Example: UI consistency judge
Evaluate whether the UI renders correctly across viewports.
Check for:
- Layout breaks or overlapping elements
- Text that's too small to read on mobile
- Missing or broken images
- Inconsistent spacing between viewports
Score 1 if all viewports render correctly, 0 if there are visual issues.
Example: Brand compliance judge
Check if the page follows brand guidelines.
Look for:
- Correct logo placement and sizing
- Brand colors used consistently
- Proper typography hierarchy
- Appropriate whitespace
Score 1 for full compliance, 0 for violations.
Example: Accessibility judge
Evaluate visual accessibility of the interface.
Check:
- Sufficient color contrast
- Text size readability
- Clear visual hierarchy
- Button/link affordances
Score 1 if accessible, 0 if there are issues. Include specific problems in the reasoning.
Filtering spans for multimodal evaluation
Use tags to identify which spans should be evaluated by your multimodal judge:
# Tag spans that have screenshots
with ze.span(name="browser_test", tags={"has_screenshots": "true"}) as span:
span.add_screenshot(...)
Then configure your judge to only evaluate spans matching that tag.
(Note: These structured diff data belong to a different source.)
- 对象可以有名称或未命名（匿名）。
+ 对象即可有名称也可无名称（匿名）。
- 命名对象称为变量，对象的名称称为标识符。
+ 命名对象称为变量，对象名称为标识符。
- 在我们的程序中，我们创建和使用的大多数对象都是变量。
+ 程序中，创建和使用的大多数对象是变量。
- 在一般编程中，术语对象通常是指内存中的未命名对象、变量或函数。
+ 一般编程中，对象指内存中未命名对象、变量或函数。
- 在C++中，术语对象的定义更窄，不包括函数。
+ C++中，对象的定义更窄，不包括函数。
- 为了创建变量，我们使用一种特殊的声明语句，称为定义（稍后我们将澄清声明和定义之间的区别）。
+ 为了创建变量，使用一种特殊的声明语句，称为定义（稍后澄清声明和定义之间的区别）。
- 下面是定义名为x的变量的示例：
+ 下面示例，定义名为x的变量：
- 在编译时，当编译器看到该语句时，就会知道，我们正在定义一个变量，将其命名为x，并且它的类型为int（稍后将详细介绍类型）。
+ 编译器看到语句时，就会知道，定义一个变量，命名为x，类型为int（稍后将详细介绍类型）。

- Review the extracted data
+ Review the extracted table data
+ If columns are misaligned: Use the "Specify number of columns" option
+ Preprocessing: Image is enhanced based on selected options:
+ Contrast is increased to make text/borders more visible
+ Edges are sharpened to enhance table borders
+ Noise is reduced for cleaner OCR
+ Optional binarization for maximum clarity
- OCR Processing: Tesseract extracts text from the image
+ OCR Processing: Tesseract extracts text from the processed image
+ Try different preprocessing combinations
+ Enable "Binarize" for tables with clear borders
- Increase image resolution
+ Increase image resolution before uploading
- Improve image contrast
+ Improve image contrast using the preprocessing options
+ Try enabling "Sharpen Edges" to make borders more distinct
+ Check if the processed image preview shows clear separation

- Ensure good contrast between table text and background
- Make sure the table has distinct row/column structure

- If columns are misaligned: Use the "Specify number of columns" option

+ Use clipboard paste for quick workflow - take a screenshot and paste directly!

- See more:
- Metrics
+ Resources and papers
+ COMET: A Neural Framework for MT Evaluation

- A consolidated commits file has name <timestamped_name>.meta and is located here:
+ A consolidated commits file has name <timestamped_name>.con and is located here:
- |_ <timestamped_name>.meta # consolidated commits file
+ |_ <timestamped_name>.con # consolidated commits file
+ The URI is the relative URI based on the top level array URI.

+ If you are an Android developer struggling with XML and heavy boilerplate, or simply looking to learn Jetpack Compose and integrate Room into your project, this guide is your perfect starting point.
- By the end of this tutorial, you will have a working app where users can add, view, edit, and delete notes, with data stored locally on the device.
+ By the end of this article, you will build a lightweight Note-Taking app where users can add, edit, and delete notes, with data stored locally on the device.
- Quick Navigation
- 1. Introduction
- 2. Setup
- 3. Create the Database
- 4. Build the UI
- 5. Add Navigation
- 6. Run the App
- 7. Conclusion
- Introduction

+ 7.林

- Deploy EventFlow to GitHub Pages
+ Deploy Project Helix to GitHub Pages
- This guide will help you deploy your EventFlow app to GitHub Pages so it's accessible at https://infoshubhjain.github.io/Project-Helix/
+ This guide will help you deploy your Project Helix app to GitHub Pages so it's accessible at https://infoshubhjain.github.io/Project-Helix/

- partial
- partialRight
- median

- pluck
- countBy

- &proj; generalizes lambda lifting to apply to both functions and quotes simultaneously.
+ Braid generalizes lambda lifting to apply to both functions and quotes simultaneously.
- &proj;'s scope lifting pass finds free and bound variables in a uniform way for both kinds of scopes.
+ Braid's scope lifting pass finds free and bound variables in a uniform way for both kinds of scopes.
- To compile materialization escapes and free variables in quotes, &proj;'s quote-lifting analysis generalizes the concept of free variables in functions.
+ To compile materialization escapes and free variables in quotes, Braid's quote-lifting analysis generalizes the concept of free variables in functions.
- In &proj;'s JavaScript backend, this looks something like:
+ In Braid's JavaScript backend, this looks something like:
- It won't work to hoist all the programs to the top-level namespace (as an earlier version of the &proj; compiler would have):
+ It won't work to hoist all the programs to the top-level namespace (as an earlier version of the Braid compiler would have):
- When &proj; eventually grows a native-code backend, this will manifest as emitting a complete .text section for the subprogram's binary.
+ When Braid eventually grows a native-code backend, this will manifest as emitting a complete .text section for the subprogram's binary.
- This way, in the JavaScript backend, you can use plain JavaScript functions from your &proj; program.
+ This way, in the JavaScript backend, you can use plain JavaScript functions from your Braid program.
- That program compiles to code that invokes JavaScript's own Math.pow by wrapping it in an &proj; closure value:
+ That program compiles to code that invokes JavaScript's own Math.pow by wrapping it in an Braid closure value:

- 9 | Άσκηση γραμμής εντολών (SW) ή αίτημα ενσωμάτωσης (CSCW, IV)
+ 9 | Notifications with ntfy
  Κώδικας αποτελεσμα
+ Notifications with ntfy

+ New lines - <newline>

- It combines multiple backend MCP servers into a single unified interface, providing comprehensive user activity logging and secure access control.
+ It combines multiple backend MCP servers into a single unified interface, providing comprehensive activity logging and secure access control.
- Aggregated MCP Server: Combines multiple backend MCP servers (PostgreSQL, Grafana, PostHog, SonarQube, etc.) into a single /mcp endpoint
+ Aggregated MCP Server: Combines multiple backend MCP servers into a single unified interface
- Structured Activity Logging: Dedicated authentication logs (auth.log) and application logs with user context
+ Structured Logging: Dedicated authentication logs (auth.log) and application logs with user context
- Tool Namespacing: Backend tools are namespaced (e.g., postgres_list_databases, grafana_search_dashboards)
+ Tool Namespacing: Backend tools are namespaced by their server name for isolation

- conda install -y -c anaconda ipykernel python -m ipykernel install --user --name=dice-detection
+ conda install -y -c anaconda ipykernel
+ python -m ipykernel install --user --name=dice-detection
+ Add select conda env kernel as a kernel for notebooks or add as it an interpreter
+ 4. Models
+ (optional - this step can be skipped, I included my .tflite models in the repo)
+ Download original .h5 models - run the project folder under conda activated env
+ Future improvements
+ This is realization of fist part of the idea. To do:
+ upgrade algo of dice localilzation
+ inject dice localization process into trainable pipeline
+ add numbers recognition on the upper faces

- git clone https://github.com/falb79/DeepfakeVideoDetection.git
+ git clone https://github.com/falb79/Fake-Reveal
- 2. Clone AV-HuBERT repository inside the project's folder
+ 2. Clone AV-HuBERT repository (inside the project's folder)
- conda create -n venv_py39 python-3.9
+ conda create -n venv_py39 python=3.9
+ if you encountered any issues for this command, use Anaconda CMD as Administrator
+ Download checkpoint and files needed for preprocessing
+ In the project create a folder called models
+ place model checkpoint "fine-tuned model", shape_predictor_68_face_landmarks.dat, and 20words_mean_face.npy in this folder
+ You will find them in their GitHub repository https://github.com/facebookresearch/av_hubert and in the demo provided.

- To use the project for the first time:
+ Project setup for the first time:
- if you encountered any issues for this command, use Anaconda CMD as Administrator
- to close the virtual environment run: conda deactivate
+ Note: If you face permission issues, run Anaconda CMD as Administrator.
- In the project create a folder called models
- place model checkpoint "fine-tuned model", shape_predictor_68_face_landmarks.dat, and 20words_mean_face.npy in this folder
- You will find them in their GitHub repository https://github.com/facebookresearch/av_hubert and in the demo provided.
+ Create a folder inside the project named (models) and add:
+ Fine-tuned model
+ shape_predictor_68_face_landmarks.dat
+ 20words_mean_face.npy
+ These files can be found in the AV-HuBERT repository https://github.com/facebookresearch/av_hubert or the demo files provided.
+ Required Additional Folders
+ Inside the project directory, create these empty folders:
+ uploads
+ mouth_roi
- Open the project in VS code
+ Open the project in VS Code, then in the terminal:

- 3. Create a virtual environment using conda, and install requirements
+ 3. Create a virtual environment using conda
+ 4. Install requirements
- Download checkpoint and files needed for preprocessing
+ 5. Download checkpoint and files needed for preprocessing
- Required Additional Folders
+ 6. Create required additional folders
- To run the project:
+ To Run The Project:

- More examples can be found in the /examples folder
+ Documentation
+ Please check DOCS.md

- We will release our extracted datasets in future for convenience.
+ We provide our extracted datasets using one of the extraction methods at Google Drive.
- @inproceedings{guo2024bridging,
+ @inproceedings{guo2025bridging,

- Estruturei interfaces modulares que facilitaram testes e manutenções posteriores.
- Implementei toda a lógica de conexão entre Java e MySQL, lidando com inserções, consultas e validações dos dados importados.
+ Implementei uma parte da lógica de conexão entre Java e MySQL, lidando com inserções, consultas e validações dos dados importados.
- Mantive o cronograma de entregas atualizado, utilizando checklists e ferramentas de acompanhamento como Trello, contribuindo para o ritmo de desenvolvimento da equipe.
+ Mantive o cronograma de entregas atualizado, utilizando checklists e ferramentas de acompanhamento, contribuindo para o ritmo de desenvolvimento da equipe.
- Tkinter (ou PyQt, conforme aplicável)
This prevents the judge from running on text-only spans where multimodal evaluation doesn’t apply.
Images are validated during ingestion. The maximum size is 10MB per image, with up to 5 images per span.
Viewing images in the dashboard
Screenshots appear in two places:
- Span details view - Images show in the Data tab with viewport labels and dimensions
- Judge evaluation modal - When reviewing an evaluation, you’ll see the images the judge analyzed
Images display with their labels, viewport type (for screenshots), and dimensions when available.
Model support
Multimodal evaluation currently uses Gemini models, which support image inputs. When you create a judge, ZeroEval automatically handles the image formatting for the model.
Multimodal evaluation works best with specific, measurable criteria. Vague prompts like “does this look good?” will produce inconsistent results. Be explicit about what visual properties to check.